Problem: Print everything in the records exactly. Leave the pictures out.

━━━ Data for this exercise ━━━

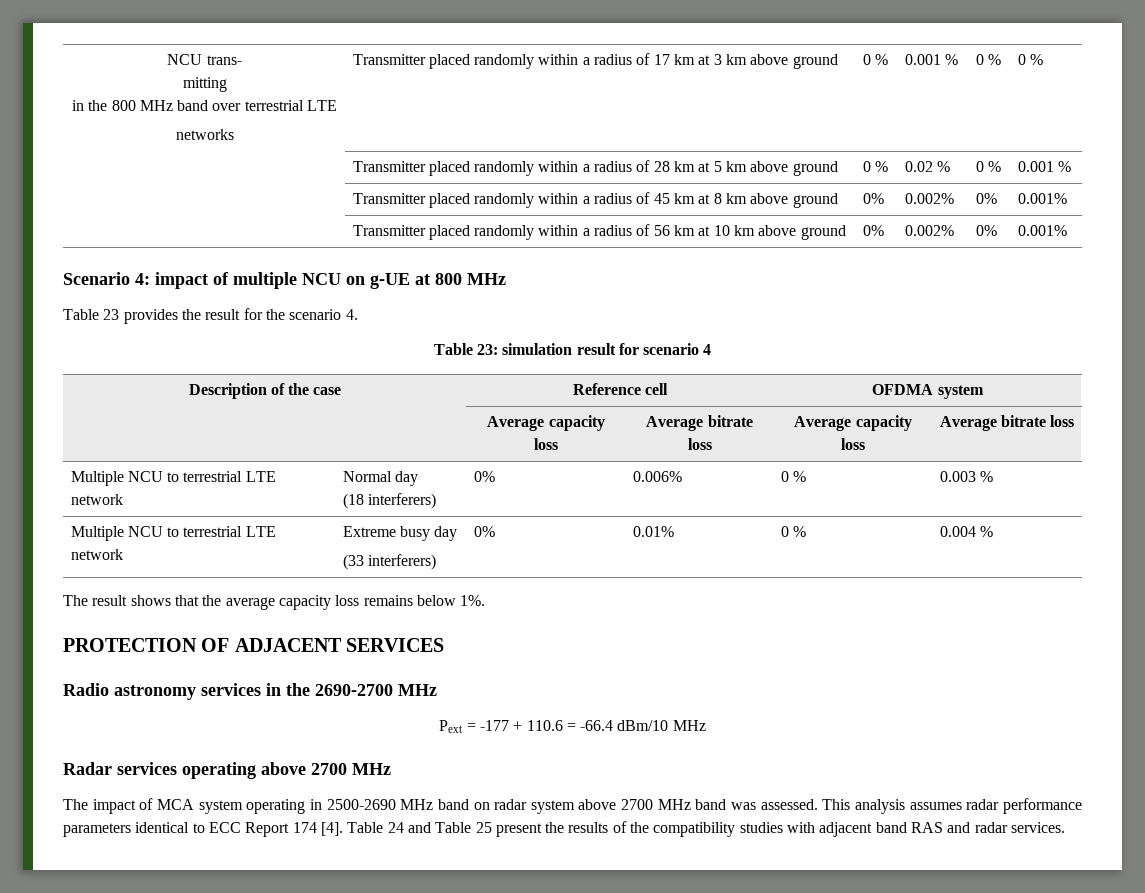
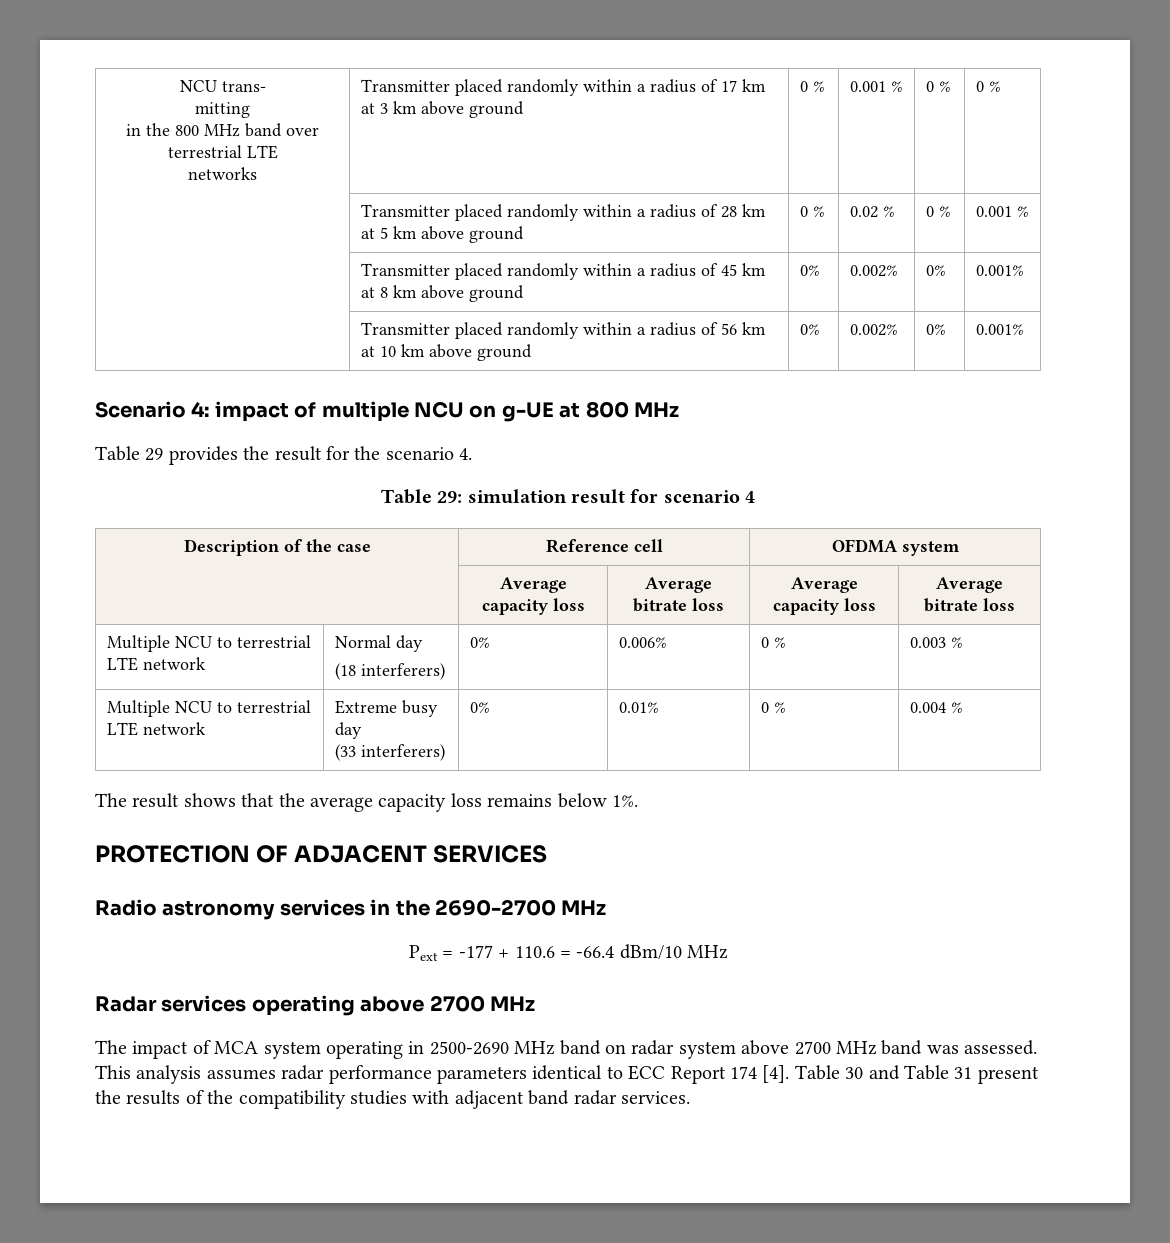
- Table 23 provides the result for the scenario 4.
+ Table 29 provides the result for the scenario 4.
- Table 23: simulation result for scenario 4
+ Table 29: simulation result for scenario 4
- Table 24 and Table 25 present the results of the compatibility studies with adjacent band RAS and radar services.
+ Table 30 and Table 31 present the results of the compatibility studies with adjacent band radar services.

━━━

Task result:
- Table 23 provides the result for the scenario 4.
+ Table 29 provides the result for the scenario 4.
- Table 23: simulation result for scenario 4
+ Table 29: simulation result for scenario 4
- Table 24 and Table 25 present the results of the compatibility studies with adjacent band RAS and radar services.
+ Table 30 and Table 31 present the results of the compatibility studies with adjacent band radar services.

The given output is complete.